Peninsula Clarion
- Type: Biweekly newspaper
- Owner: Sound Publishing
- Founder: Clint Young
- Launched: 1970
- Language: English
- Headquarters: Kenai, Alaska
- Circulation: 1,079 Wednesday 1,156 Saturday (as of 2023)
- Sister newspapers: Homer News Juneau Empire
- OCLC number: 38079057
- Website: peninsulaclarion.com

= Peninsula Clarion =

Local newspaper in Kenai, Alaska, US

The Peninsula Clarion is a regional newspaper published in Kenai, Alaska, that serves the population of the Kenai Peninsula.

== History ==
The first issue of the Peninsula Clarion was published on August 27, 1970. Five years later Clint Young, who founded the paper, sold it to Dick Morgan, Max Swearingen and Pat O'Connell. In 1978, the paper transitioned from a weekly to a Monday through Friday publication. In April 2000, The Clarion began producing its web edition.
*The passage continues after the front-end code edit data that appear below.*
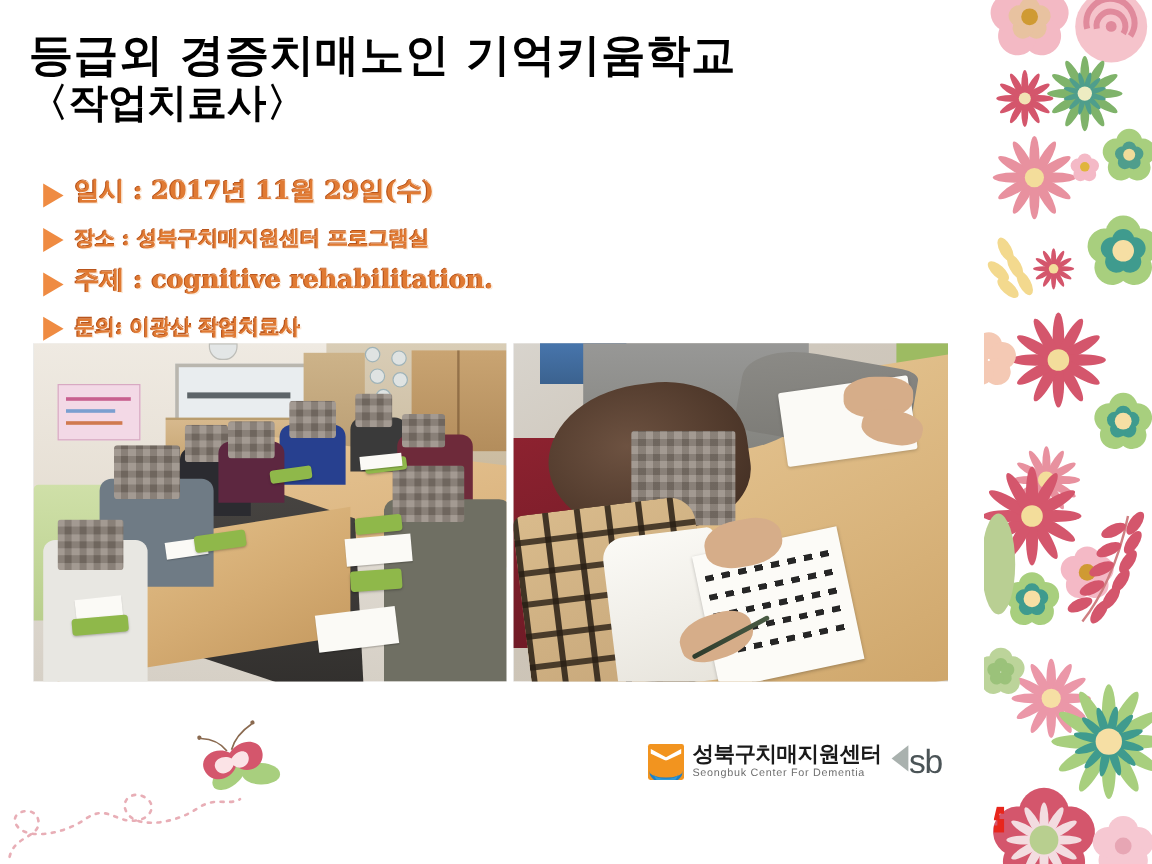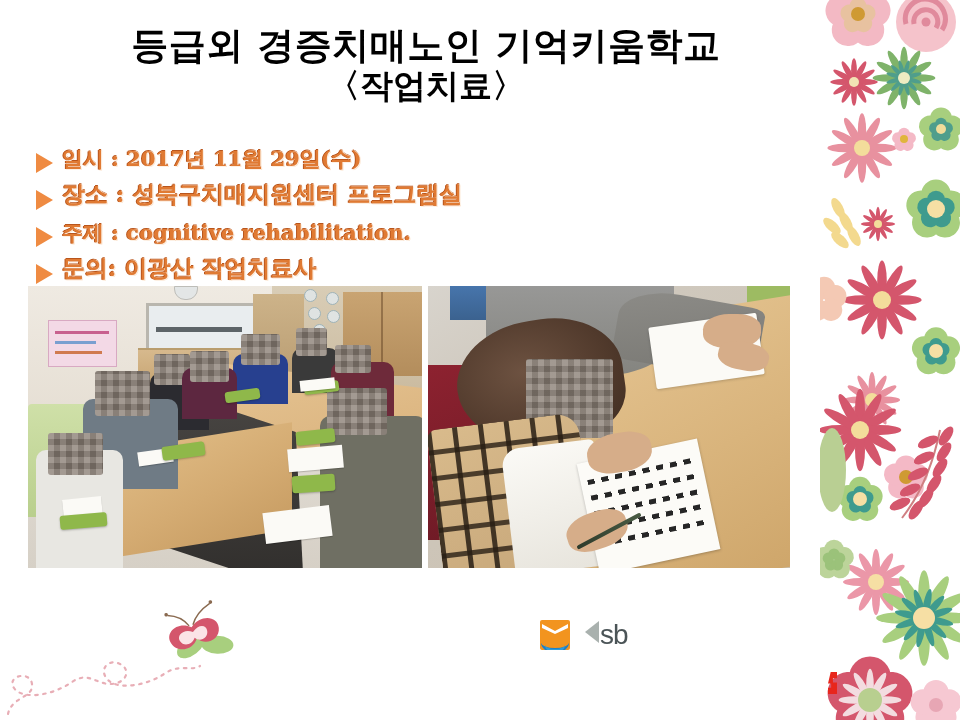--- a/index.html
+++ b/index.html
@@ -21,10 +21,10 @@
   
   .title-block {
     position: absolute;
-    left: 56px;
+    left: 24px;
     top: 26px;
     width: 740px;
-    text-align: center;
+    text-align: left;
   }
   .title-main {
     font-family: "DejaVu Sans", sans-serif;

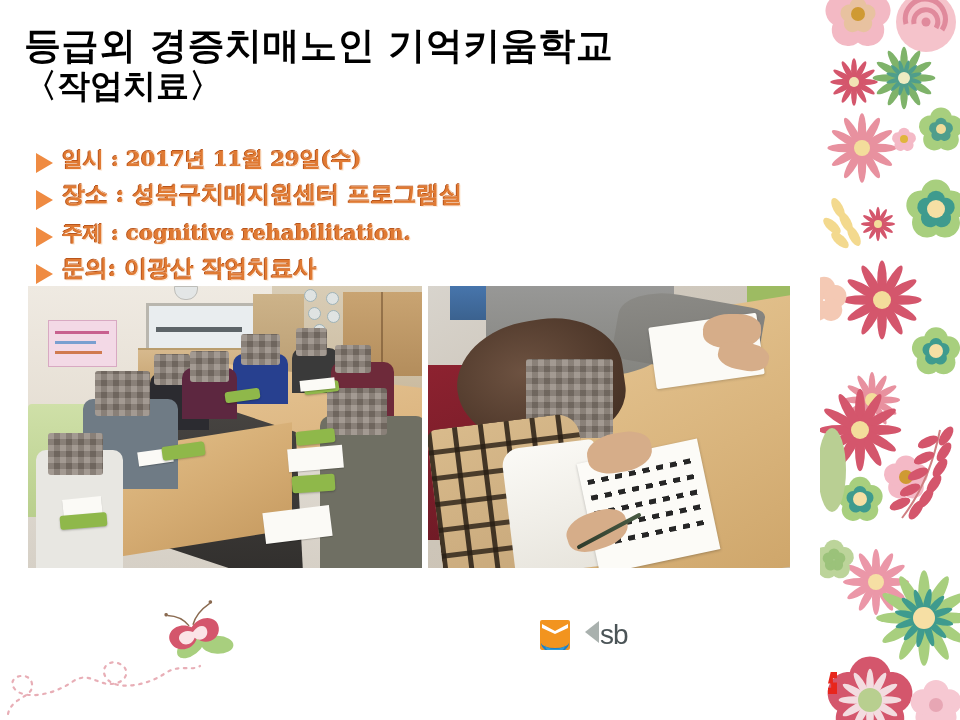--- a/index.html
+++ b/index.html
@@ -367,7 +367,7 @@
 
   <div class="title-block">
     <div class="title-main">등급외 경증치매노인 기억키움학교</div>
-    <div class="title-sub">〈작업치료〉</div>
+    <div class="title-sub">〈작업치료사〉</div>
   </div>
 
   <div class="bullets">

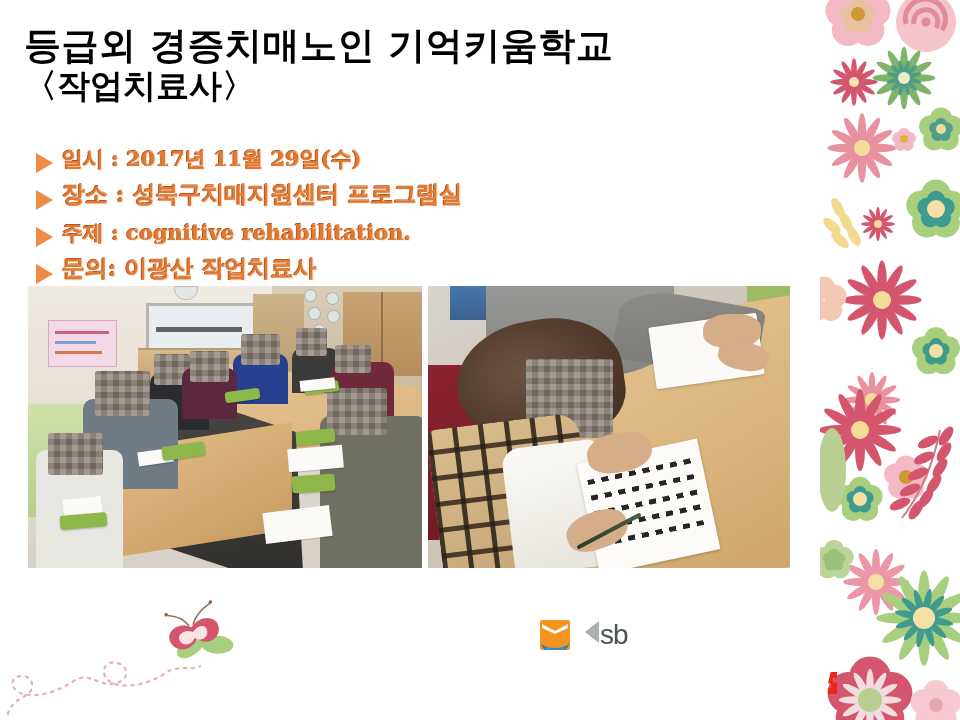--- a/index.html
+++ b/index.html
@@ -80,7 +80,7 @@
        1px 1px 0 #fbe3cd;
   }
   .bullet-text.small {
-    font-size: 23px;
+    font-size: 17px;
     margin-top: 27px;
   }
 

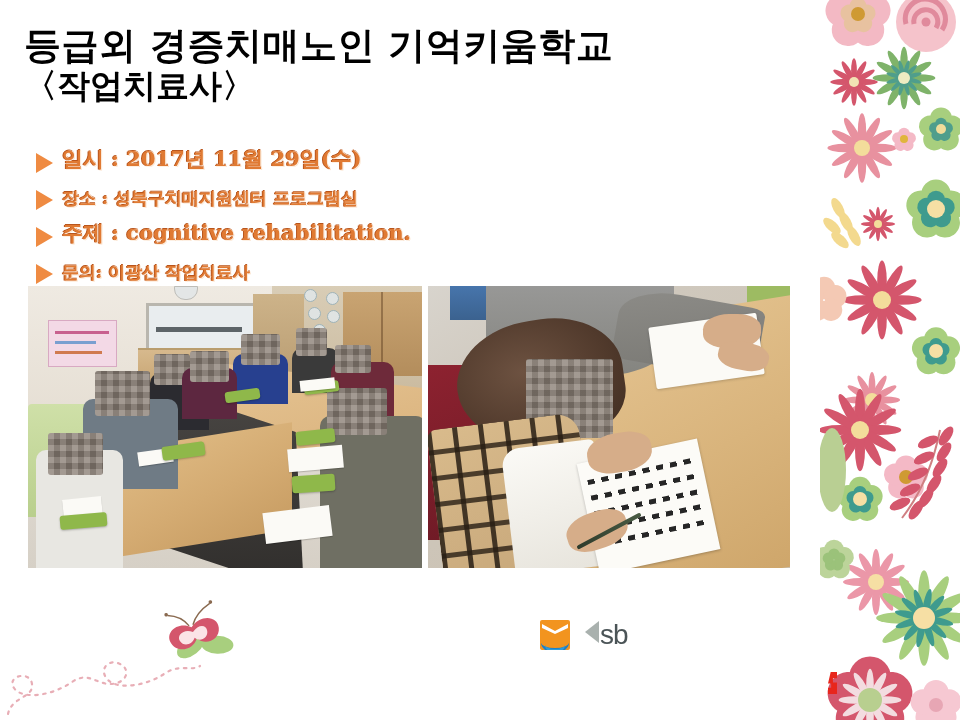--- a/index.html
+++ b/index.html
@@ -522,6 +522,10 @@
       <span class="arc"></span>
       <span class="arc2"></span>
     </div>
+    <div class="logo-text">
+      <span class="logo-kr">성북구치매지원센터</span>
+      <span class="logo-en">Seongbuk Center For Dementia</span>
+    </div>
     <div class="logo-sb">
       <span class="feather"></span>
       <span class="sb">sb</span>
In 1990, the paper was purchased by Georgia-based Morris Communications. In 2017, Morris sold its newspapers to GateHouse Media. In 2018, GateHouse sold its Alaska papers to Sound Publications, a subsidiary of Black Press Media.

Beginning May 3, 2023, the Peninsula Clarion is reducing print frequency from five days a week to two. The paper also shifted printing to an off-site Alaska printer. In June 2024, the paper announced it will reduce print frequency to one edition a week mailed out on Fridays.